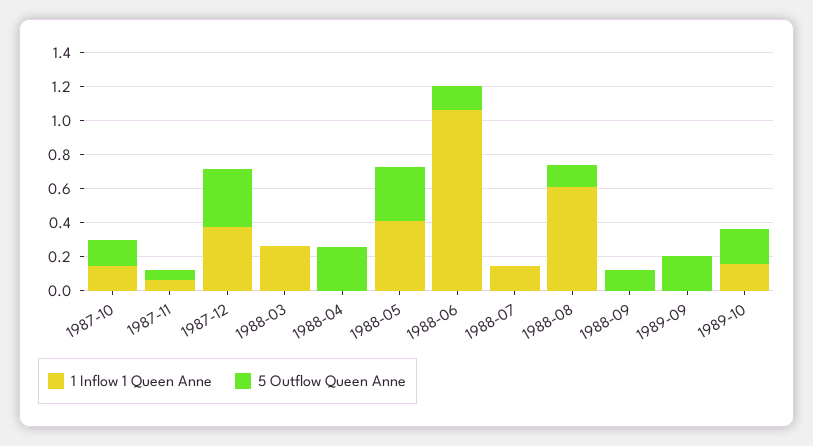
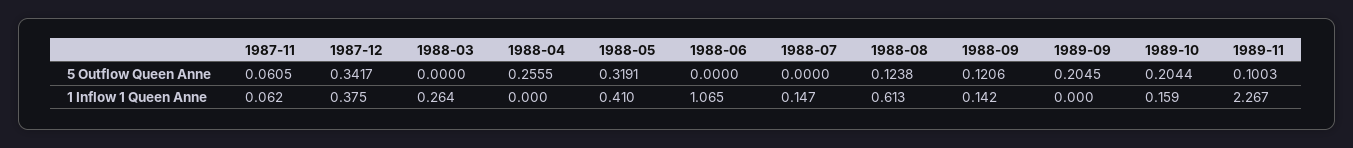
1 Inflow 1 Queen Anne, 1987-10: 0.15 -> none
5 Outflow Queen Anne, 1987-10: 0.15 -> none
5 Outflow Queen Anne, 1988-06: 0.15 -> 0
1 Inflow 1 Queen Anne, 1988-09: 0 -> 0.142
5 Outflow Queen Anne, 1989-11: none -> 0.1003
1 Inflow 1 Queen Anne, 1989-11: none -> 2.267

### Exercise description:
Reproduce every record above word for word. Leave the pictures out.

### Answer area:
1 Inflow 1 Queen Anne, 1987-10: 0.15 -> none
5 Outflow Queen Anne, 1987-10: 0.15 -> none
5 Outflow Queen Anne, 1988-06: 0.15 -> 0
1 Inflow 1 Queen Anne, 1988-09: 0 -> 0.142
5 Outflow Queen Anne, 1989-11: none -> 0.1003
1 Inflow 1 Queen Anne, 1989-11: none -> 2.267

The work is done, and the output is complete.